Via Sugar Sweet Sunshine

It's like the world is still quivering from that night they took the stage in New York City — counting out just a little too fast, “1, 2, 3, 4...” When the four Ramones first played “Blitzkrieg Bop” in 1974, they were raw, ragged, and revolutionary. They played a new kind of rock that was more intense —darker, faster, funnier, and more free.

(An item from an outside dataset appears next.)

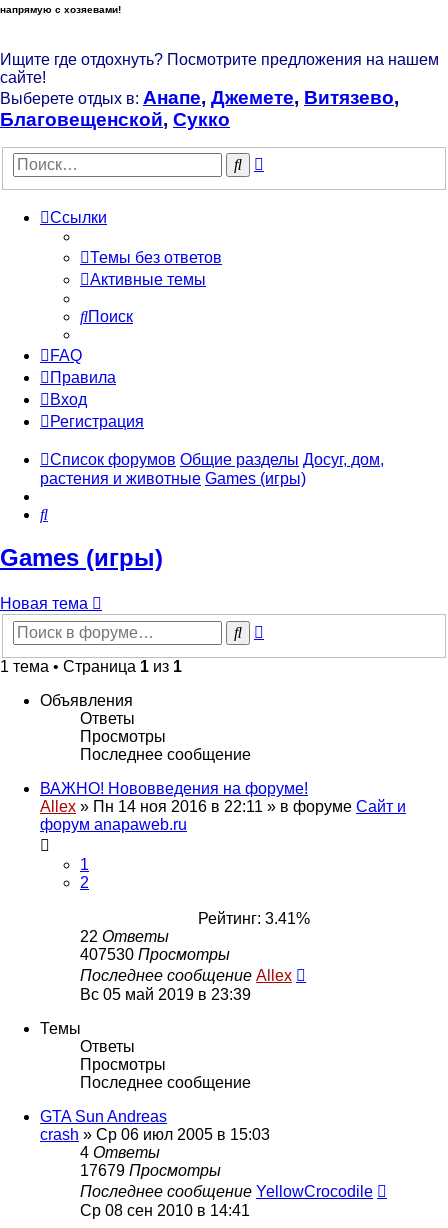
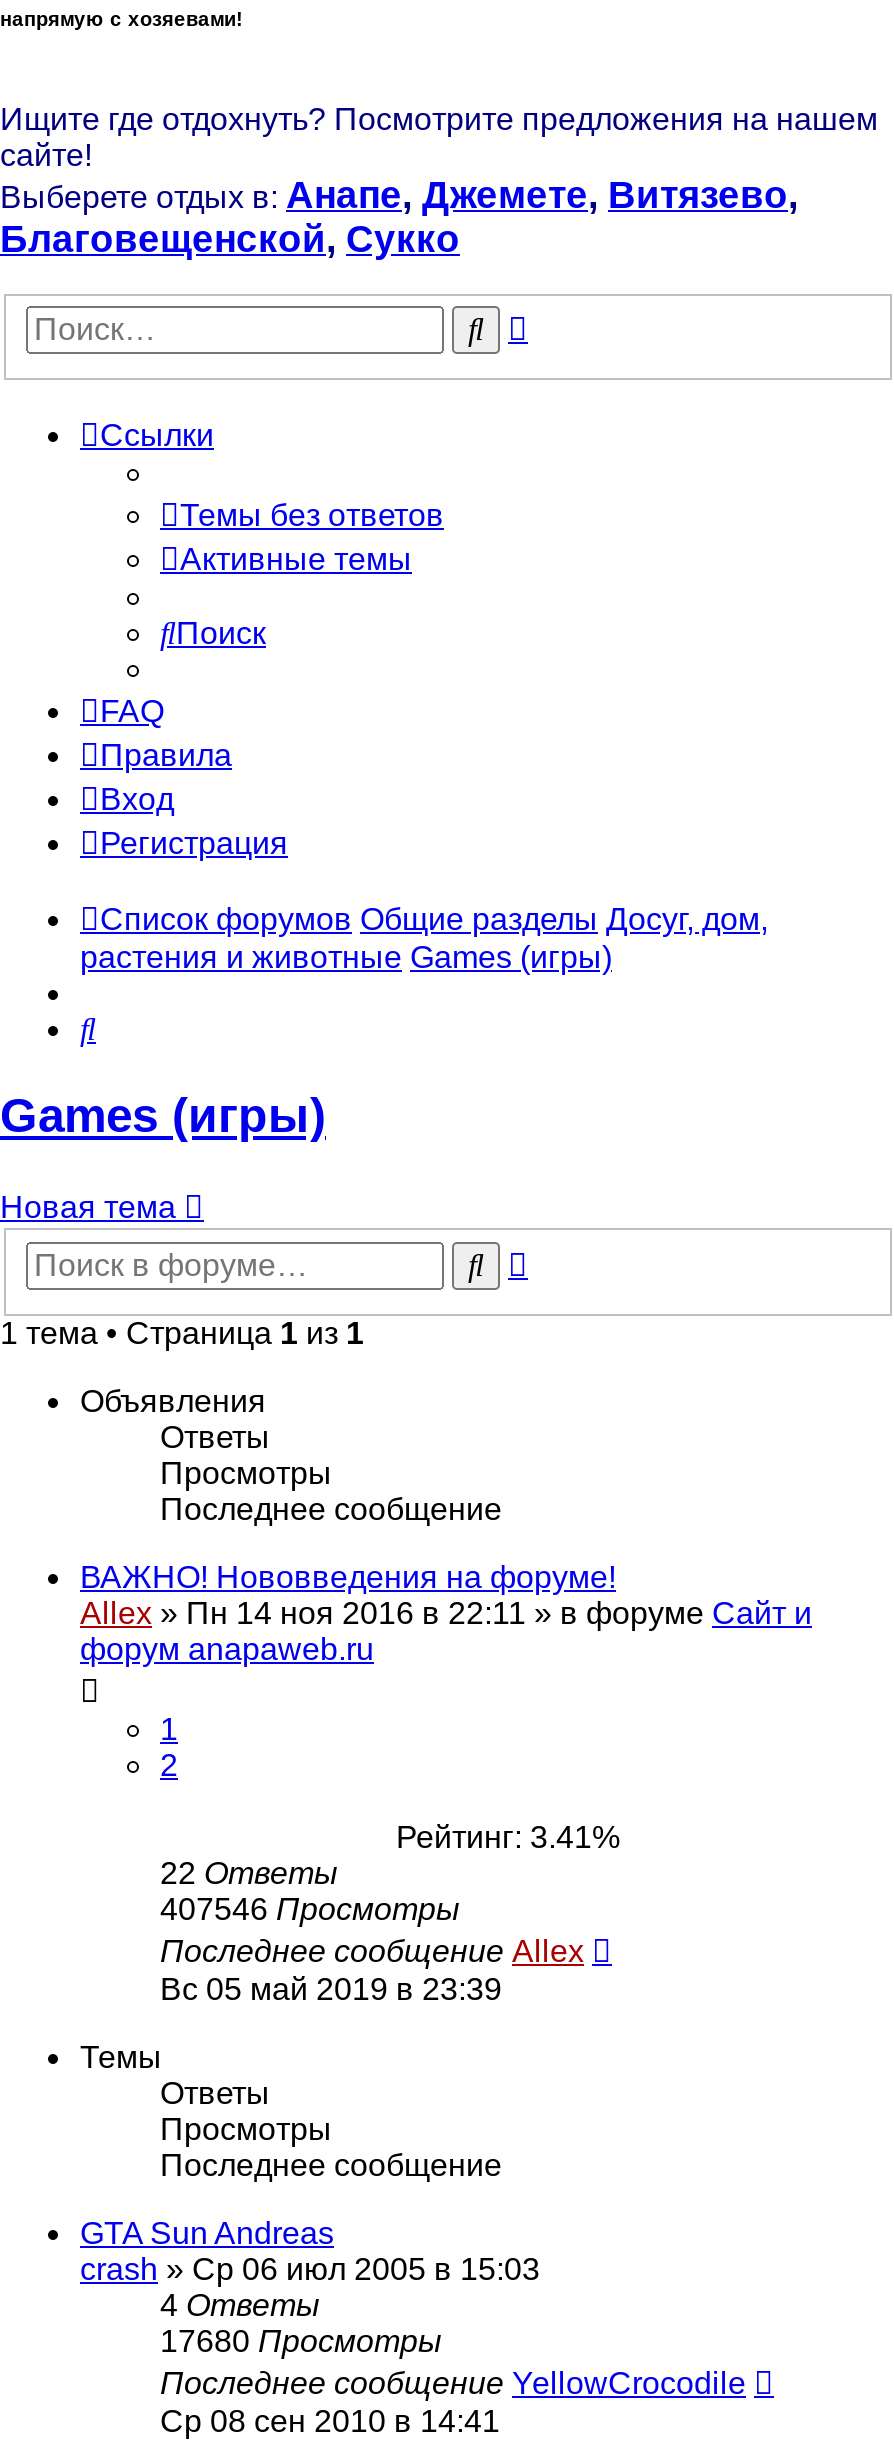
- 407530 Просмотры
+ 407546 Просмотры

- 17679 Просмотры
+ 17680 Просмотры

It was Dee Dee, Tommy, Johnny, and Joey Ramone who were the first to imagine a world where the music sounded so different.

Over the years we realized their band was resurrecting those taboo rock joys they'd first experienced as young teenagers, when radio rock was a freak-welcoming place, and everyone could share a wild abandonment together. In trying to reclaim that power — the dark magic they remembered — the Ramones spewed out their own pumped-up mystery, distilled from comic-book horrors, the evils both in the world around us and from their own lives, and, most of all, that powerful early fascination with what rock had meant to them and their refusal to forget what rock could mean...

I actually met the Ramones just a few years after they launched, at one of their personal appearances in California. They’d already burned through two drummers, and the four tough-looking musicians were all lined up behind a table at a record store, staring back dangerously. Awed by their reputation, all I could think to ask was, “What's it like being a Ramone?” “It's very rewarding,” replied their new drummer Richie, adding “I recommend it” — a semi-sarcastic answer that was part put-on, part mystique. It was just like the way every musician who played in the band took the last name “Ramone,” even though none of them were in any way related. Though they cultivated this mock mysteriousness, the best thing about the Ramones was ultimately their kids-from-the-neighborhood attitude, their daring to believe in the idea that you could be famous without changing.

In so doing, they changed the relationship between performers and audiences forever, smashing their guitars against that big wall between the media and the rest of us. Their songs catch the tension between pop music and raw reality, that love-hate dance between fame and grit, or the stage and the street, with one very radical idea: that real was enough. One of the surprises of their career is that they lived many of the cartoon horrors they described, that their life was as startling as their music. Their songs actually capture pieces of their life — that's part of what makes the songs feel so real  — and they left them behind as part of a legend which can still haunt the musicians of today.

In the end, it was almost as though a cruel universe felt it had to hunt down the Ramones and kill them. The voice behind the Ramones was their lovably ordinary vocalist Joey Ramone, who died of cancer in 2001 at the age of 49. And just thirteen months later, the man who’d laid down the relentless bass lines on their first albums, Dee Dee Ramone, died of a heroin overdose at the age of 50. By 2004, cancer had also claimed their fierce guitarist Johnny Ramone at the age of 55. The only original band member to even reach the age of 60 was drummer Tommy, who also co-produced their first albums (and continues producing music to this day).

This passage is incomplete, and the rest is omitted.